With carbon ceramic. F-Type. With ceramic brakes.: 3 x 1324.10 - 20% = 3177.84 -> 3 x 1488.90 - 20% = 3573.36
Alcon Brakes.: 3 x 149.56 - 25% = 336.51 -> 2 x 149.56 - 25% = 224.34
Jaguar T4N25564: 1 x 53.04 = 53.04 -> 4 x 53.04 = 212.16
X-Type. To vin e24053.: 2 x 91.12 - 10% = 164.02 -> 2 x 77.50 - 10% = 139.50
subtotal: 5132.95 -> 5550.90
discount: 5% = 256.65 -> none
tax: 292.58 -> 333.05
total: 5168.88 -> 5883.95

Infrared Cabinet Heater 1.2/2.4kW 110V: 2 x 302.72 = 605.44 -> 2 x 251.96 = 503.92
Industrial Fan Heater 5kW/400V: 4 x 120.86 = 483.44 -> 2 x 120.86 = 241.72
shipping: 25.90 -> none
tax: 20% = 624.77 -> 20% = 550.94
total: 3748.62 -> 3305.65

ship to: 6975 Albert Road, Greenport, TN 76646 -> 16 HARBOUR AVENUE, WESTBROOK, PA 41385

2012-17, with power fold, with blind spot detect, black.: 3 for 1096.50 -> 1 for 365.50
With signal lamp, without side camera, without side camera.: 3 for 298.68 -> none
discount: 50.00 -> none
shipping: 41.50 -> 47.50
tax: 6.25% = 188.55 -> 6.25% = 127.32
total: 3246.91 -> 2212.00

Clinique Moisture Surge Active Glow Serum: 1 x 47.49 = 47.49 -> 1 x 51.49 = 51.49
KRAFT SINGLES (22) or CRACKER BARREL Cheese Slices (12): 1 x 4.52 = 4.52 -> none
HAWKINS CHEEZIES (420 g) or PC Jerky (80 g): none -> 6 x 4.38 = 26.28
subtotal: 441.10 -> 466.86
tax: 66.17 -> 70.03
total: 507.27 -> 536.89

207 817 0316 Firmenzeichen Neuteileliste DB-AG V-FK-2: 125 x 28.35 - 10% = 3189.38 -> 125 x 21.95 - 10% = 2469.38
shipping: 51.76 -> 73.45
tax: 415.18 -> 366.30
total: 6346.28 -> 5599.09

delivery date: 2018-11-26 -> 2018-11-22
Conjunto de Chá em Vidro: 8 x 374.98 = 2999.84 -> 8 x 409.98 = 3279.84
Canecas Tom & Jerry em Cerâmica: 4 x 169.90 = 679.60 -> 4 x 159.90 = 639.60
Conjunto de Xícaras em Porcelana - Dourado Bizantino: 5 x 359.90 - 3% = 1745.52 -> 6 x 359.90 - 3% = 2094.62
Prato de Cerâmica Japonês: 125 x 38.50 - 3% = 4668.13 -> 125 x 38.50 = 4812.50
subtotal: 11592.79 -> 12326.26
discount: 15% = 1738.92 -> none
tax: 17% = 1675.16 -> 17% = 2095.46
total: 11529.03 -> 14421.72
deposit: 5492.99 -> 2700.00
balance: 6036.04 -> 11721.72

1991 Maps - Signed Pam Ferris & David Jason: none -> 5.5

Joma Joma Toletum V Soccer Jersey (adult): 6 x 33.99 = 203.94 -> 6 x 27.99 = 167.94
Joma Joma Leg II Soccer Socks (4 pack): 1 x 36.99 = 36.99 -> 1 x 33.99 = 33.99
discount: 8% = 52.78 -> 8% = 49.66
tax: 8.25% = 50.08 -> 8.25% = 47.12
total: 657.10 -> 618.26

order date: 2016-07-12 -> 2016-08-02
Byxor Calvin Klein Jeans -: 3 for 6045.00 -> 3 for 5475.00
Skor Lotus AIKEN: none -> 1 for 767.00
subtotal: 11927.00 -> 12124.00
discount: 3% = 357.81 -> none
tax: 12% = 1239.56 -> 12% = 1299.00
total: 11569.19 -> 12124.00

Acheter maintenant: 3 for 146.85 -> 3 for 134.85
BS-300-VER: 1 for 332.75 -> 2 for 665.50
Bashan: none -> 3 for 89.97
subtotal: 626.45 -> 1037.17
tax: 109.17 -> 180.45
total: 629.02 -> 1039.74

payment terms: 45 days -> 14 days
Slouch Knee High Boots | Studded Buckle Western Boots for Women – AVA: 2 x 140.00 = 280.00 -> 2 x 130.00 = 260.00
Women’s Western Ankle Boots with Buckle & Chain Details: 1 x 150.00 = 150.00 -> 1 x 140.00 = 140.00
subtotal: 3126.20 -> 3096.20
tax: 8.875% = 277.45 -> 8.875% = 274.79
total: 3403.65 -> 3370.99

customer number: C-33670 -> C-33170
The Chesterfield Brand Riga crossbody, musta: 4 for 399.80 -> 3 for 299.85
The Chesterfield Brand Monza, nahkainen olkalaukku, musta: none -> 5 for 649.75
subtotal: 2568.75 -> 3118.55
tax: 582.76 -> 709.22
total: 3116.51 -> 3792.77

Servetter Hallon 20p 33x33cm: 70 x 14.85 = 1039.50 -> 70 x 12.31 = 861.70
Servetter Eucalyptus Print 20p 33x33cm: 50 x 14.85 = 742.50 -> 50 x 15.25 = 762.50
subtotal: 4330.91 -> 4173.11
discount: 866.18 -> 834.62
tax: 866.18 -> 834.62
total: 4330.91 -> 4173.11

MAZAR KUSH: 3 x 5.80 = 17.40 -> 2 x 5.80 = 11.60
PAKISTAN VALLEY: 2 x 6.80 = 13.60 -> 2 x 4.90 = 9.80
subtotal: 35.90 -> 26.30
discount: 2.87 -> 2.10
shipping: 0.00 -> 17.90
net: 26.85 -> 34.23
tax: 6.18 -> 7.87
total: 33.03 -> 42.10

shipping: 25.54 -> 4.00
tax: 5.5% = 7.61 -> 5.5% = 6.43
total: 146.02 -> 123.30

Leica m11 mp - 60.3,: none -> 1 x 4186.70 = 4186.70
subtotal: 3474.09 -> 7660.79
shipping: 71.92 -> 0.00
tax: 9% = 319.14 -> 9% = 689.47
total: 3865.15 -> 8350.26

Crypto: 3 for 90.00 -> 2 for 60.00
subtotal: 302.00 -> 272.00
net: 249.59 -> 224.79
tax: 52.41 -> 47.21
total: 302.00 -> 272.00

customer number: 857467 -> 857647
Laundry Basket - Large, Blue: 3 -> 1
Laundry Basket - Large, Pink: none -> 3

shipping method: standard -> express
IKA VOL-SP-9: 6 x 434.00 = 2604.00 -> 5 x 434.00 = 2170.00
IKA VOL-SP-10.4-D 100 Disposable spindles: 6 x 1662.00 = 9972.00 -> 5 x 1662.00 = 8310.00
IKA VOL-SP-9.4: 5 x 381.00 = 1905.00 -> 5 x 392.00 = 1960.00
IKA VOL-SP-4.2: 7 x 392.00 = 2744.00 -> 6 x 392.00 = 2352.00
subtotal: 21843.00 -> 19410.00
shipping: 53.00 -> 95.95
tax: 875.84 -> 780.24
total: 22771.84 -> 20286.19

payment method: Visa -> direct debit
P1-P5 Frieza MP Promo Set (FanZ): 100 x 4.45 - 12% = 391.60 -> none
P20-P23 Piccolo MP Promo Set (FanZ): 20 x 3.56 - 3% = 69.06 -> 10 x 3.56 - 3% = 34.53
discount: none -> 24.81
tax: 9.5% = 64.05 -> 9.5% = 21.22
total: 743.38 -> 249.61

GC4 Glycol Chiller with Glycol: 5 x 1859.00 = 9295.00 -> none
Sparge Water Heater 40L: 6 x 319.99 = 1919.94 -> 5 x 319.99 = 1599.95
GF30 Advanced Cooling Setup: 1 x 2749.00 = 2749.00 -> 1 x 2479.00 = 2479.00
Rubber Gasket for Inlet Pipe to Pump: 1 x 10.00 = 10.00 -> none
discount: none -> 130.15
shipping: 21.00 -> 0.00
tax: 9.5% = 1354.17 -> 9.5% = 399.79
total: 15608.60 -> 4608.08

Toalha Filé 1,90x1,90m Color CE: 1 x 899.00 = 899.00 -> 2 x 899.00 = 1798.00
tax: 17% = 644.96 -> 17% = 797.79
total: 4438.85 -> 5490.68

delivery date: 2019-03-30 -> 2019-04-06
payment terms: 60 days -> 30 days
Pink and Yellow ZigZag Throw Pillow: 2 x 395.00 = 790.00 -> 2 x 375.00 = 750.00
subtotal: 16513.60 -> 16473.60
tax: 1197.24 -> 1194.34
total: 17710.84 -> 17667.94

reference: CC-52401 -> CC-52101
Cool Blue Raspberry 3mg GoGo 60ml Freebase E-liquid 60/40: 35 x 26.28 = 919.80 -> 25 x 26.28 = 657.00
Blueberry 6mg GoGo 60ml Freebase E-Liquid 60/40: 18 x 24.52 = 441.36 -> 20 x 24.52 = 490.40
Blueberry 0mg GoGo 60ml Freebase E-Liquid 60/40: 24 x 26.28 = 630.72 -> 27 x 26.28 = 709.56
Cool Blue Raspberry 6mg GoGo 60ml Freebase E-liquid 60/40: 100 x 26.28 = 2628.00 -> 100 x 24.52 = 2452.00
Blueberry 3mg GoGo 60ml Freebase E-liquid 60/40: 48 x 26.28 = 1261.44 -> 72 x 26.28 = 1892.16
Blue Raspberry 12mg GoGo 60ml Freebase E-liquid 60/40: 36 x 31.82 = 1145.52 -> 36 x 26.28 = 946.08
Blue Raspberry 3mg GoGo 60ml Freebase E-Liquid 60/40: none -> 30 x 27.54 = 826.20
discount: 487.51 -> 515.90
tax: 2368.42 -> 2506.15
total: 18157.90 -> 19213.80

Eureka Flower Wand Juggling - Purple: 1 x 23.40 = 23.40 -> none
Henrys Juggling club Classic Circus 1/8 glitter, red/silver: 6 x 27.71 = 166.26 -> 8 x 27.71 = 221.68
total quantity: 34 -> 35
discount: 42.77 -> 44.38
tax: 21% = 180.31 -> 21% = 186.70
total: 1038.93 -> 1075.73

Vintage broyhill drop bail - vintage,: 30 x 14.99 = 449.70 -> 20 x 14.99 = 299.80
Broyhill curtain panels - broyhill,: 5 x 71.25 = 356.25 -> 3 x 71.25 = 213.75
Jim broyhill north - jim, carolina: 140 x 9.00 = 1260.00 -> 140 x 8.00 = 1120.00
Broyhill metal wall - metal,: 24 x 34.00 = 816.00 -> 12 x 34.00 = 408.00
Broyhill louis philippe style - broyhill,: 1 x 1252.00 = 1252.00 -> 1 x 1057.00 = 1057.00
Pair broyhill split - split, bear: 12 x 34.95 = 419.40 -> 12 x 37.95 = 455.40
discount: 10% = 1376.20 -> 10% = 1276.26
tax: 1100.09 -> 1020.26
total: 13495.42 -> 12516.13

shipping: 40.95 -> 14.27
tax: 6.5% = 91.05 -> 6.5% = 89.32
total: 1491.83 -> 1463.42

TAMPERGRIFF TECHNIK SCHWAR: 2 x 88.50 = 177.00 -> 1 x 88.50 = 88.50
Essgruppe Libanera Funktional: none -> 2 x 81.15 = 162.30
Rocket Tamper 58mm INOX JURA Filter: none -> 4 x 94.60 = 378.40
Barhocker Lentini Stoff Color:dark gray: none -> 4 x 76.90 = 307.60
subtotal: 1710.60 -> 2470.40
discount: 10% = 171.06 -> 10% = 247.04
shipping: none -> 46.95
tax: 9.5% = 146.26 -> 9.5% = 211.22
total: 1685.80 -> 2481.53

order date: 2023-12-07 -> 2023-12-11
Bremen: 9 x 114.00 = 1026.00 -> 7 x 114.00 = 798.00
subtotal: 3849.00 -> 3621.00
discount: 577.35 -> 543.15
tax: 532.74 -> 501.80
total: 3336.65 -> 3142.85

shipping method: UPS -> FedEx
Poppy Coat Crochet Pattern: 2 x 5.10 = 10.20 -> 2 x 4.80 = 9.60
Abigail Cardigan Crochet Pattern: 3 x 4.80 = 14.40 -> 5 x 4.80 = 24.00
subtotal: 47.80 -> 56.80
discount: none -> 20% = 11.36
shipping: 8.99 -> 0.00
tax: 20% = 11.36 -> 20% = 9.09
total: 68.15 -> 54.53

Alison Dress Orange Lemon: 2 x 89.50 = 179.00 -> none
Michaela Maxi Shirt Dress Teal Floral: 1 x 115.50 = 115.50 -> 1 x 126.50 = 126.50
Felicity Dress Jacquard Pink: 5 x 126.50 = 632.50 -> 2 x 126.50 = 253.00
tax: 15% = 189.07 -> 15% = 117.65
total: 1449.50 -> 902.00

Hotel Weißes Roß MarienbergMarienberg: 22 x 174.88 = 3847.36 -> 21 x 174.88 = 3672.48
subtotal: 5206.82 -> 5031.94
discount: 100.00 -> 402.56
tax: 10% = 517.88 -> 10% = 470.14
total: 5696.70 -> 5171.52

**********

Instructions to follow ▸ Taking the listing above as the source, transcribe only the lines starting at the line with "IKA VOL-SP-9.4: 5" and going through the line with "GF30 Advanced Cooling", unaltered and with both ends included.

Solution for this task ▸
IKA VOL-SP-9.4: 5 x 381.00 = 1905.00 -> 5 x 392.00 = 1960.00
IKA VOL-SP-4.2: 7 x 392.00 = 2744.00 -> 6 x 392.00 = 2352.00
subtotal: 21843.00 -> 19410.00
shipping: 53.00 -> 95.95
tax: 875.84 -> 780.24
total: 22771.84 -> 20286.19

payment method: Visa -> direct debit
P1-P5 Frieza MP Promo Set (FanZ): 100 x 4.45 - 12% = 391.60 -> none
P20-P23 Piccolo MP Promo Set (FanZ): 20 x 3.56 - 3% = 69.06 -> 10 x 3.56 - 3% = 34.53
discount: none -> 24.81
tax: 9.5% = 64.05 -> 9.5% = 21.22
total: 743.38 -> 249.61

GC4 Glycol Chiller with Glycol: 5 x 1859.00 = 9295.00 -> none
Sparge Water Heater 40L: 6 x 319.99 = 1919.94 -> 5 x 319.99 = 1599.95
GF30 Advanced Cooling Setup: 1 x 2749.00 = 2749.00 -> 1 x 2479.00 = 2479.00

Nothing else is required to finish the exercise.